### REQUIRED ACTION
Whenever a line in the data contains "table", show that line.

### TASK MATERIAL
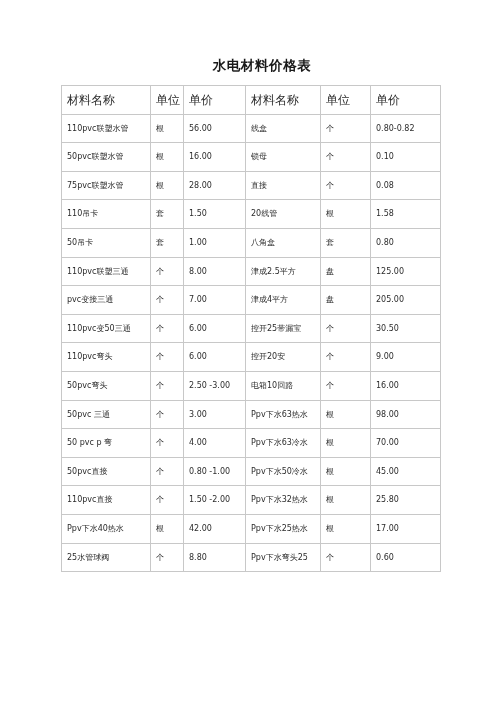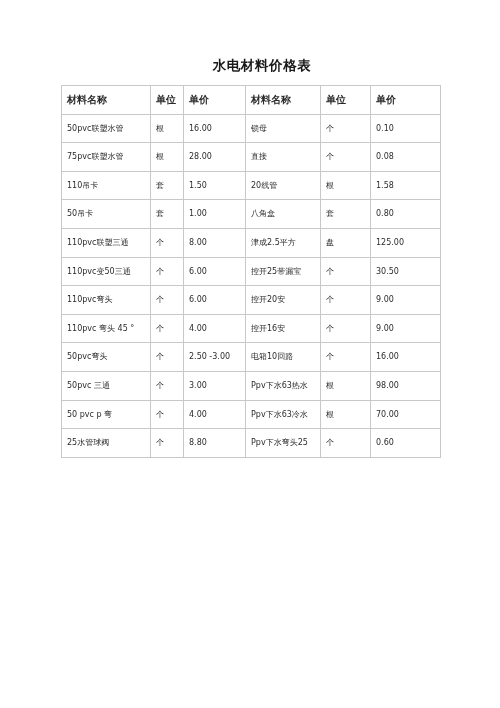--- a/index.html
+++ b/index.html
@@ -57,23 +57,23 @@
     padding: 0 0 0 5px;
     font-size: 8px;
     color: #2b2b2b;
     vertical-align: middle;
     line-height: 1.2;
     overflow: hidden;
     white-space: nowrap;
     font-family: "DejaVu Sans", "Liberation Sans", sans-serif;
   }
   table.price-table tr.header-row td {
-    font-size: 10px;
+    font-size: 12px;
     color: #2b2b2b;
-    font-weight: bold;
+    font-weight: normal;
   }
 </style>
 </head>
 <body>
 
 <div class="page">
 
   <div class="doc-title">水电材料价格表</div>
 
   <div class="table-wrap">
@@ -89,20 +89,28 @@
       <tbody>
           <tr class="header-row">
             <td>材料名称</td>
             <td>单位</td>
             <td>单价</td>
             <td>材料名称</td>
             <td>单位</td>
             <td>单价</td>
           </tr>
           <tr class="data-row">
+            <td>110pvc联塑水管</td>
+            <td>根</td>
+            <td>56.00</td>
+            <td>线盒</td>
+            <td>个</td>
+            <td>0.80-0.82</td>
+          </tr>
+          <tr class="data-row">
             <td>50pvc联塑水管</td>
             <td>根</td>
             <td>16.00</td>
             <td>锁母</td>
             <td>个</td>
             <td>0.10</td>
           </tr>
           <tr class="data-row">
             <td>75pvc联塑水管</td>
             <td>根</td>
@@ -129,44 +137,44 @@
           </tr>
           <tr class="data-row">
             <td>110pvc联塑三通</td>
             <td>个</td>
             <td>8.00</td>
             <td>津成2.5平方</td>
             <td>盘</td>
             <td>125.00</td>
           </tr>
           <tr class="data-row">
+            <td>pvc变接三通</td>
+            <td>个</td>
+            <td>7.00</td>
+            <td>津成4平方</td>
+            <td>盘</td>
+            <td>205.00</td>
+          </tr>
+          <tr class="data-row">
             <td>110pvc变50三通</td>
             <td>个</td>
             <td>6.00</td>
             <td>控开25带漏宝</td>
             <td>个</td>
             <td>30.50</td>
           </tr>
           <tr class="data-row">
             <td>110pvc弯头</td>
             <td>个</td>
             <td>6.00</td>
             <td>控开20安</td>
             <td>个</td>
             <td>9.00</td>
           </tr>
           <tr class="data-row">
-            <td>110pvc 弯头 45 °</td>
-            <td>个</td>
-            <td>4.00</td>
-            <td>控开16安</td>
-            <td>个</td>
-            <td>9.00</td>
-          </tr>
-          <tr class="data-row">
             <td>50pvc弯头</td>
             <td>个</td>
             <td>2.50 -3.00</td>
             <td>电箱10回路</td>
             <td>个</td>
             <td>16.00</td>
           </tr>
           <tr class="data-row">
             <td>50pvc 三通</td>
             <td>个</td>
@@ -175,20 +183,44 @@
             <td>根</td>
             <td>98.00</td>
           </tr>
           <tr class="data-row">
             <td>50 pvc p 弯</td>
             <td>个</td>
             <td>4.00</td>
             <td>Ppv下水63冷水</td>
             <td>根</td>
             <td>70.00</td>
+          </tr>
+          <tr class="data-row">
+            <td>50pvc直接</td>
+            <td>个</td>
+            <td>0.80 -1.00</td>
+            <td>Ppv下水50冷水</td>
+            <td>根</td>
+            <td>45.00</td>
+          </tr>
+          <tr class="data-row">
+            <td>110pvc直接</td>
+            <td>个</td>
+            <td>1.50 -2.00</td>
+            <td>Ppv下水32热水</td>
+            <td>根</td>
+            <td>25.80</td>
+          </tr>
+          <tr class="data-row">
+            <td>Ppv下水40热水</td>
+            <td>根</td>
+            <td>42.00</td>
+            <td>Ppv下水25热水</td>
+            <td>根</td>
+            <td>17.00</td>
           </tr>
           <tr class="data-row">
             <td>25水管球阀</td>
             <td>个</td>
             <td>8.80</td>
             <td>Ppv下水弯头25</td>
             <td>个</td>
             <td>0.60</td>
           </tr>
         </tbody>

### REPLY TO THE TASK
   table.price-table tr.header-row td {
   <div class="table-wrap">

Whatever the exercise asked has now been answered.